Melatonin for Insomnia: Effectiveness Depends on the Underlying Cause
Melatonin is NOT recommended as first-line treatment for chronic primary insomnia, but it IS effective for insomnia caused by circadian rhythm disruption, such as delayed sleep-wake phase disorder, jet lag, shift work disorder, and irregular sleep-wake patterns. 1
When Melatonin Works: Circadian Rhythm Sleep Disorders
Melatonin demonstrates clear efficacy when insomnia stems from circadian misalignment rather than primary sleep disorders:
Delayed Sleep-Wake Phase Disorder (DSWPD)

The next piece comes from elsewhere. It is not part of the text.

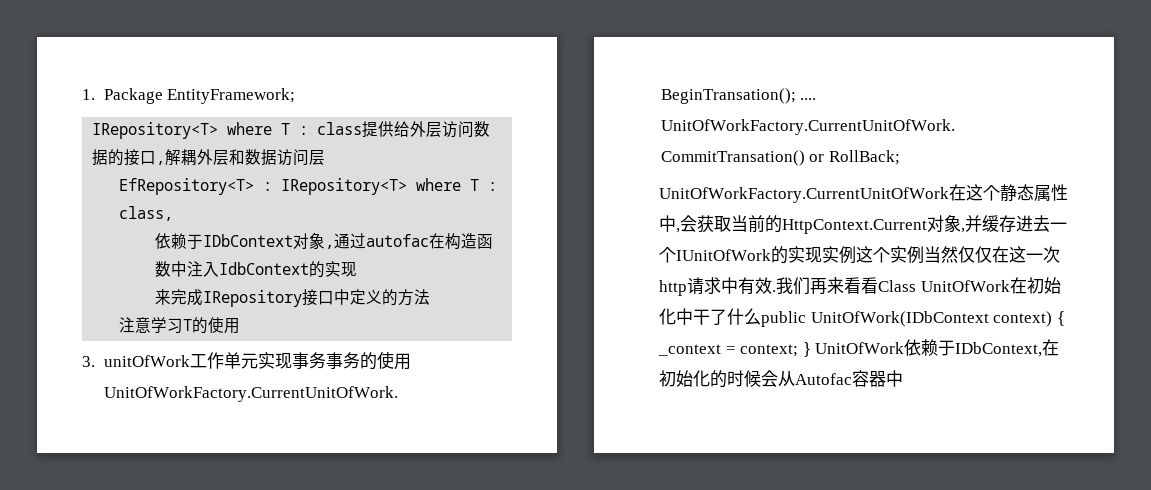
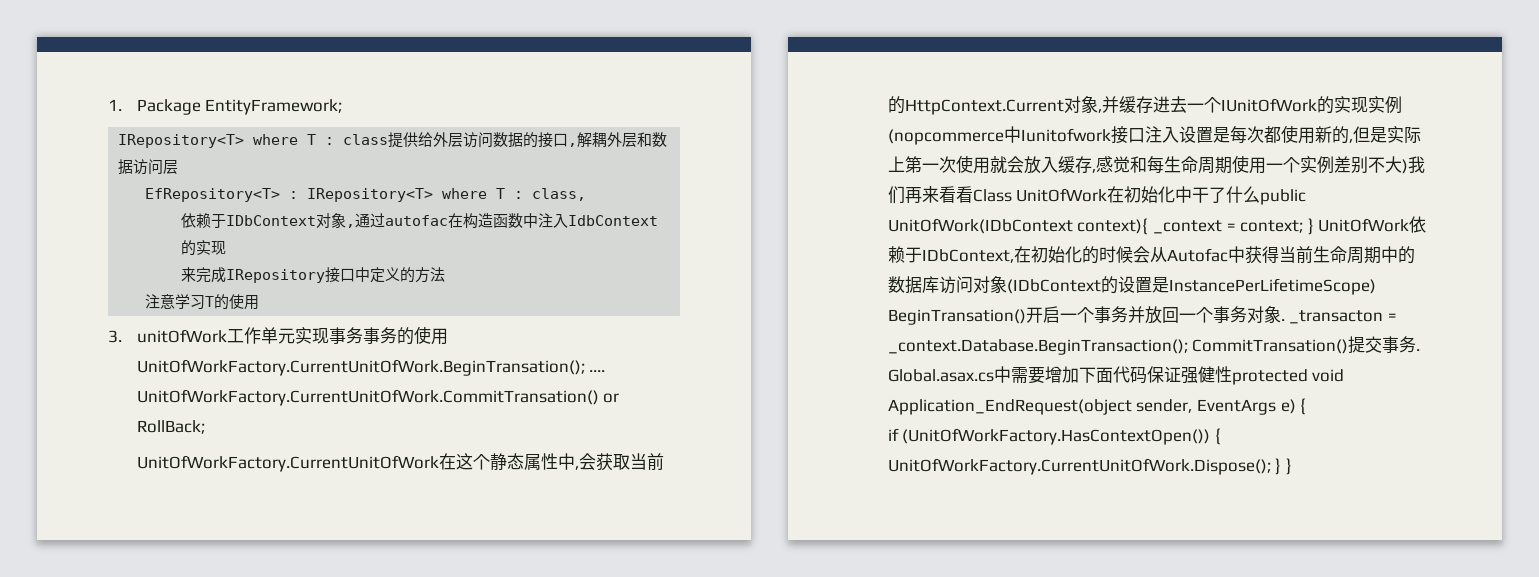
- UnitOfWorkFactory.CurrentUnitOfWork在这个静态属性中,会获取当前的HttpContext.Current对象,并缓存进去一个IUnitOfWork的实现实例这个实例当然仅仅在这一次http请求中有效.我们再来看看Class UnitOfWork在初始化中干了什么public UnitOfWork(IDbContext context) { _context = context; } UnitOfWork依赖于IDbContext,在初始化的时候会从Autofac容器中
+ UnitOfWorkFactory.CurrentUnitOfWork在这个静态属性中,会获取当前的HttpContext.Current对象,并缓存进去一个IUnitOfWork的实现实例(nopcommerce中Iunitofwork接口注入设置是每次都使用新的,但是实际上第一次使用就会放入缓存,感觉和每生命周期使用一个实例差别不大)我们再来看看Class UnitOfWork在初始化中干了什么public UnitOfWork(IDbContext context){ _context = context; } UnitOfWork依赖于IDbContext,在初始化的时候会从Autofac中获得当前生命周期中的数据库访问对象(IDbContext的设置是InstancePerLifetimeScope) BeginTransation()开启一个事务并放回一个事务对象. _transacton = _context.Database.BeginTransaction(); CommitTransation()提交事务. Global.asax.cs中需要增加下面代码保证强健性protected void Application_EndRequest(object sender, EventArgs e) {
+ if (UnitOfWorkFactory.HasContextOpen()) { UnitOfWorkFactory.CurrentUnitOfWork.Dispose(); } }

- Start with 3 mg of immediate-release melatonin taken 1.5-2 hours before desired bedtime (not habitual bedtime), as this timing allows melatonin to phase-advance the circadian clock 2, 3
- If ineffective after 1-2 weeks, increase by 3 mg increments up to a maximum of 15 mg 3
- Melatonin works by binding to M1 and M2 receptors in the suprachiasmatic nucleus, suppressing REM sleep motor tone and renormalizing circadian features of sleep 3
Non-24-Hour Sleep-Wake Rhythm Disorder (N24SWD)
- Melatonin can entrain the circadian clock in individuals with no light perception and free-running circadian rhythms 4
- The American Academy of Sleep Medicine guidelines support melatonin use for this circadian rhythm disorder 2
Irregular Sleep-Wake Rhythm Disorder (ISWRD)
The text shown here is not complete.